First Things First: Mastering the art of listening well

A few years ago a video, "It's Not About the Nail," went viral. Today it's been viewed more than 16 million times. In case you haven't seen it, the video shows a husband and wife arguing about a nail in her forehead that is snagging all of her sweaters and causing her headaches. When her husband tries to tell her that the nail is causing the problem, she becomes defensive and tells him he always tries to fix things - when what she really needs is for him to listen. When he listens to her describe how awful it is to have this constant nagging pain, he responds by saying, "It must be really hard." Relieved that she feels like he finally understands, she says, "It is." (If you haven't watched the video, it's worth the watch!)
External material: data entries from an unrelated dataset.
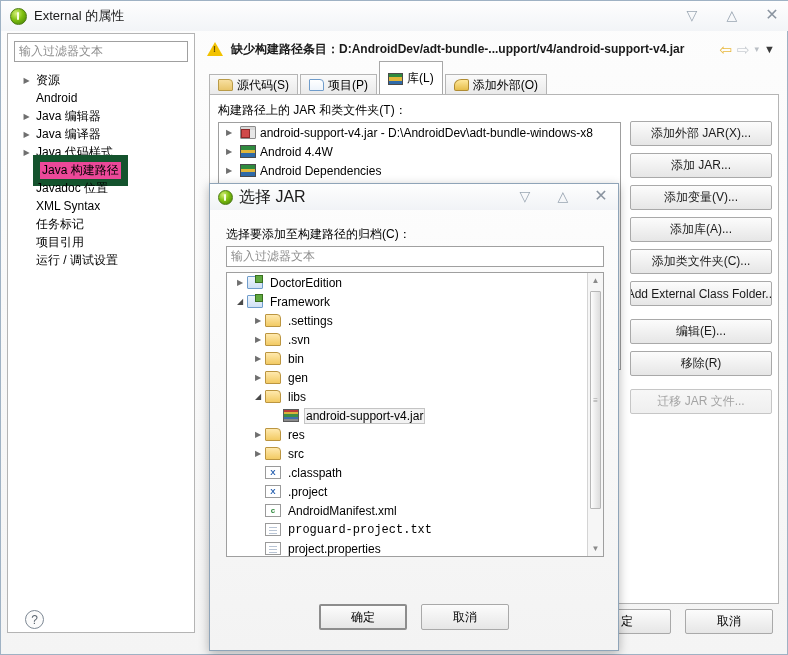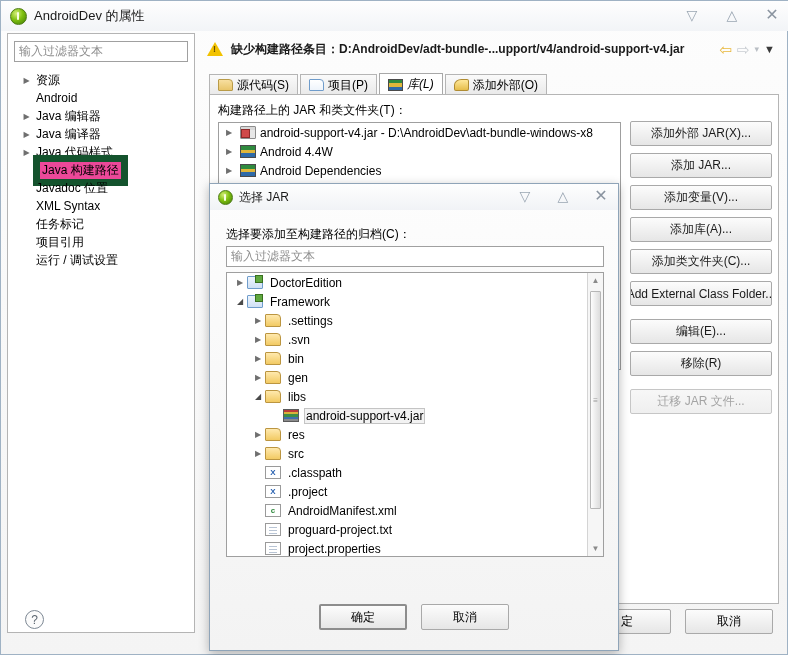--- a/index.html
+++ b/index.html
@@ -110,21 +110,21 @@
     position: absolute; left: 10px; top: 40px; width: 570px; height: 22px;
     display: flex; align-items: flex-end;
   }
   .tab {
     height: 21px; display: flex; align-items: center; gap: 4px;
     padding: 0 8px; font-size: 12px;
     border: 1px solid #b5b5b5; border-bottom: none;
     background: linear-gradient(#fafafa, #e9e9e9);
     margin-right: 2px; white-space: nowrap;
   }
-  .tab.active { background: #ffffff; height: 22px; border-color: #a8a8a8; font-style: italic; }
+  .tab.active { background: #ffffff; height: 34px; border-color: #a8a8a8; }
   .tabico { width: 15px; height: 12px; flex: 0 0 15px; position: relative; }
   .ico-src { background: linear-gradient(#f7dfa0,#e8c56a); border: 1px solid #b99b48; border-radius: 1px 4px 1px 1px; }
   .ico-prj { background: linear-gradient(#ffffff,#eef4fb); border: 1px solid #6f9ccb; border-radius: 1px 4px 1px 1px; }
   .ico-lib {
     background: linear-gradient(to bottom, #2f8a3e 0 33%, #e0b63a 33% 66%, #2f6aa8 66% 100%);
     border: 1px solid #4a4a4a;
   }
   .ico-ord { background: linear-gradient(#ffe89a,#e6bd4a); border: 1px solid #b08c32; border-radius: 50% 2px 2px 2px; }
 
   .tabcontent {
@@ -191,21 +191,21 @@
   .dlg-title-icon {
     width: 15px; height: 15px; margin-left: 8px; margin-right: 6px;
     border-radius: 50%;
     background: radial-gradient(circle at 35% 30%, #d4ee7a 0%, #7fc010 45%, #3f7a05 100%);
     border: 1px solid #4b7a12; position: relative;
   }
   .dlg-title-icon::after {
     content: ""; position: absolute; left: 5px; top: 3px;
     width: 2px; height: 7px; background: #f8ffe0; border-radius: 1px;
   }
-  .dlg-title-text { font-size: 12px; color: #1a1a1a; }
+  .dlg-title-text { font-size: 16px; color: #1a1a1a; }
   .dlg-ctrls { position: absolute; right: 6px; top: 1px; display: flex; align-items: center; gap: 16px; }
 
   .dlg-label { position: absolute; left: 16px; top: 42px; font-size: 12px; }
   .dlg-filter {
     position: absolute; left: 16px; top: 62px; width: 378px; height: 21px;
     border: 1px solid #a0a0a0; background: #ffffff;
     display: flex; align-items: center; padding-left: 4px;
     font-size: 12px; color: #8d8d8d;
   }
   .dlg-tree {
@@ -284,21 +284,21 @@
 </style>
 </head>
 <body>
 
 <div id="root">
 
   <div class="win">
 
     <div class="win-titlebar">
       <div class="win-title-icon"></div>
-      <div class="win-title-text">AndroidDev 的属性</div>
+      <div class="win-title-text">External 的属性</div>
       <div class="win-ctrls">
         <div class="wctl">▽</div>
         <div class="wctl">△</div>
         <div class="wctl close">✕</div>
       </div>
     </div>
 
     <div class="sidebar">
       <div class="filter-box">输入过滤器文本</div>
       <div class="tree" id="sidebar-tree">
@@ -497,21 +497,21 @@
           <div class="frow" style="padding-left: 24px;">
             <span class="arrow"></span>
             <span class="fico xfile">X</span>
             <span class="flabel">.project</span>
           </div>
           <div class="frow" style="padding-left: 24px;">
             <span class="arrow"></span>
             <span class="fico cfile">c</span>
             <span class="flabel">AndroidManifest.xml</span>
           </div>
-          <div class="frow" style="padding-left: 24px;">
+          <div class="frow" style="padding-left: 24px; font-family: Liberation Mono, monospace;">
             <span class="arrow"></span>
             <span class="fico txtfile"></span>
             <span class="flabel">proguard-project.txt</span>
           </div>
           <div class="frow" style="padding-left: 24px;">
             <span class="arrow"></span>
             <span class="fico txtfile"></span>
             <span class="flabel">project.properties</span>
           </div>
         </div>

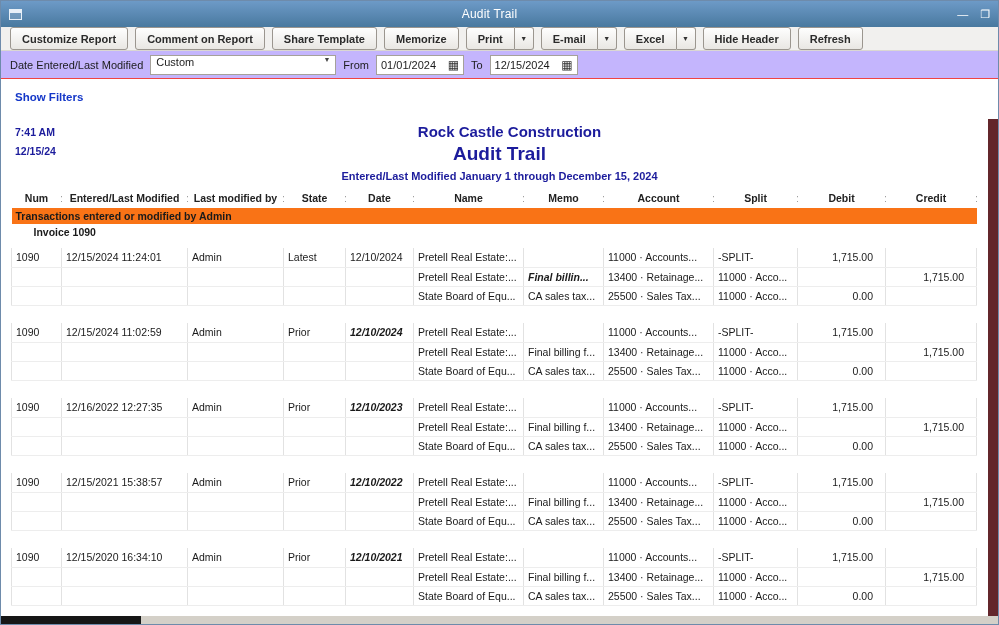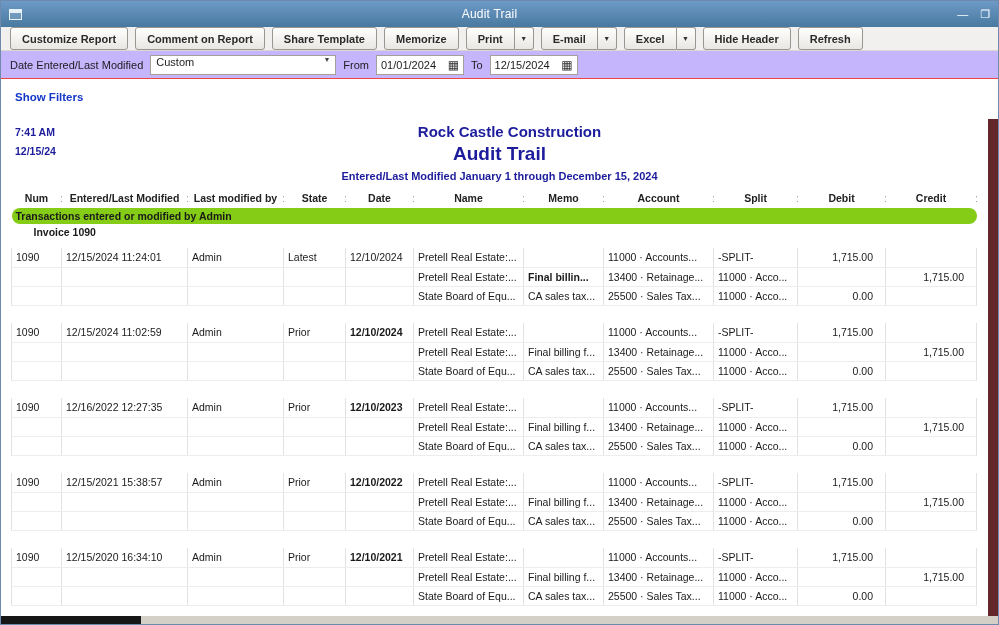--- a/index.html
+++ b/index.html
@@ -98,26 +98,26 @@
     color: #555; font-weight: 400;
   }
   td { padding: 2px 4px; white-space: nowrap; overflow: hidden; }
   tbody.group td {
     border-right: 1px solid #e2e2e2; border-bottom: 1px solid #ededed;
     height: 19px;
   }
   tbody.group td:first-child { border-left: 1px solid #e2e2e2; }
   tbody.gap td { height: 18px; border: none; }
   tr.section-row td {
-    background: #84cc16; font-weight: 700; height: 16px; padding-left: 4px; border-radius: 8px;
+    background: #f97316; font-weight: 700; height: 16px; padding-left: 4px;
   }
   tr.invoice-row td { font-weight: 700; padding-left: 22px; height: 16px; }
   tr.pre-spacer td { height: 8px; }
   td.c-debit, td.c-credit { text-align: right; padding-right: 12px; }
-  td.em { font-weight: 700; }
+  td.em { font-weight: 700; font-style: italic; }
 
   
   .v-strip {
     position: absolute; right: 0; top: 118px; bottom: 8px; width: 10px;
     background: #63262b;
   }
   .bottom-bar {
     position: absolute; left: 0; right: 0; bottom: 0; height: 8px;
     background: #d4d0c8;
   }

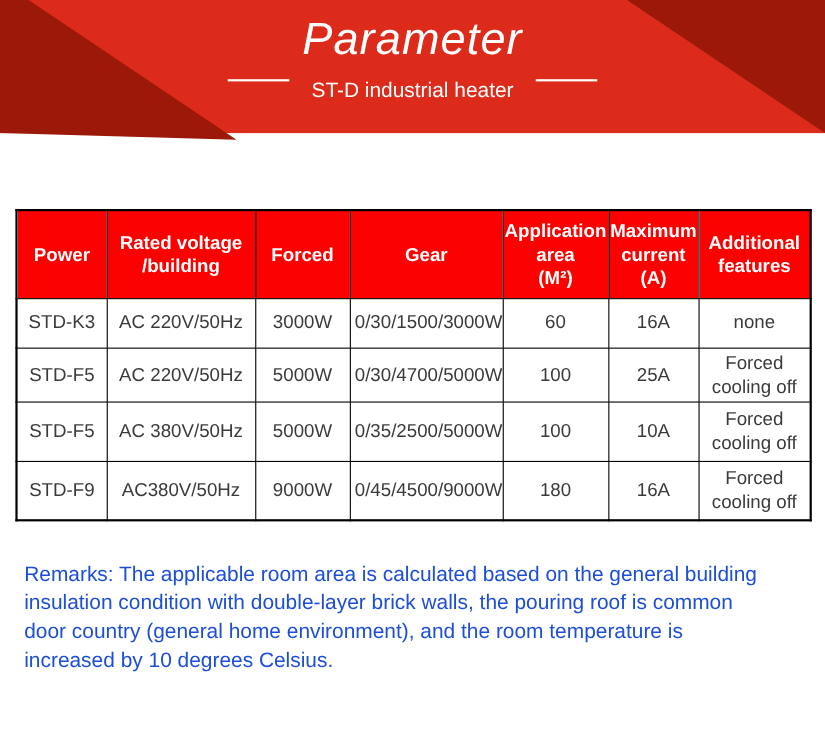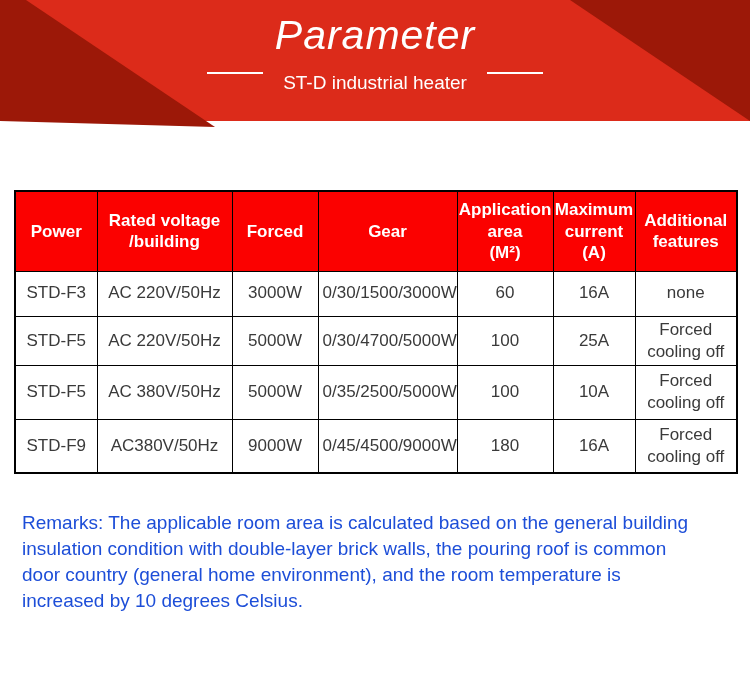--- a/index.html
+++ b/index.html
@@ -149,21 +149,21 @@
 (M²)</th>
         <th>Maximum
 current
 (A)</th>
         <th>Additional
 features</th>
       </tr>
     </thead>
     <tbody>
       <tr>
-        <td>STD-F3</td>
+        <td>STD-K3</td>
         <td>AC 220V/50Hz</td>
         <td>3000W</td>
         <td>0/30/1500/3000W</td>
         <td>60</td>
         <td>16A</td>
         <td>none</td>
       </tr>
       <tr>
         <td>STD-F5</td>
         <td>AC 220V/50Hz</td>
Whether you are listening to your child, a co-worker, your spouse or you are the one wanting others to listen to you, something powerful happens when people feel like they are not only being listened to but completely heard.

When people were asked, "How do you know when someone is listening to you?" they said things like, "They don't interrupt me when I am talking. They look at me. I can tell they are 100 percent zoned in to what I am saying and not distracted by their phone or who might be walking through the door. They ask questions to make sure they are on the right track."

Most people believe they are good listeners, but when you get right down to it, we live in a society that is filled with noise, and most of us have a hard time slowing down enough to listen well. In fact, many have gotten so used to the chatter they literally have a hard time focusing when things get quiet.

One thing is for sure: You cannot seek to listen well and also be doing something else. David E. Meyer's work as the director of the Brain, Cognition and Action Laboratory at the University of Michigan makes it very clear that the brain does NOT multitask. It may act in parallel functions (touch, sound, vision), but when engaging in distinctly different tasks, the brain operates like a toggle switch jumping from one thing to another. You cannot be looking at emails and listening to someone talk about their day at the same time. It's literally impossible.

If you want to enhance your listening skills, consider trying some of these strategies.

» Be attentive. If you are in a place filled with distractions, move to a different room. If timing is bad, say so and propose a different time to talk so someone can have your full attention.

» Ask questions. Sometimes it is helpful to ask some clarifying questions to make sure you are tracking with the conversation and not making assumptions. This also helps cut down on the temptation to start crafting your response instead of listening to the very end.

» Watch your body language. Even young children will grab their parent's face and say, "Look at me," when they are trying to tell them about their day. We can tell when people are present without really being present by the look in their eyes. Turning toward the person who is speaking and making eye contact with them shows them you are not just physically present in the moment. Taking notes not only helps you stay focused but also sends a message that you are paying attention.

Listening is a skill that takes practice. If we are honest, most of us would admit we can all do a better job of listening to the people in our world, whether we agree with them or not. While listening well takes time and energy, it's a worthwhile investment in any relationship, especially since communication involves both talking and active listening. People know that what they say matters when you listen well.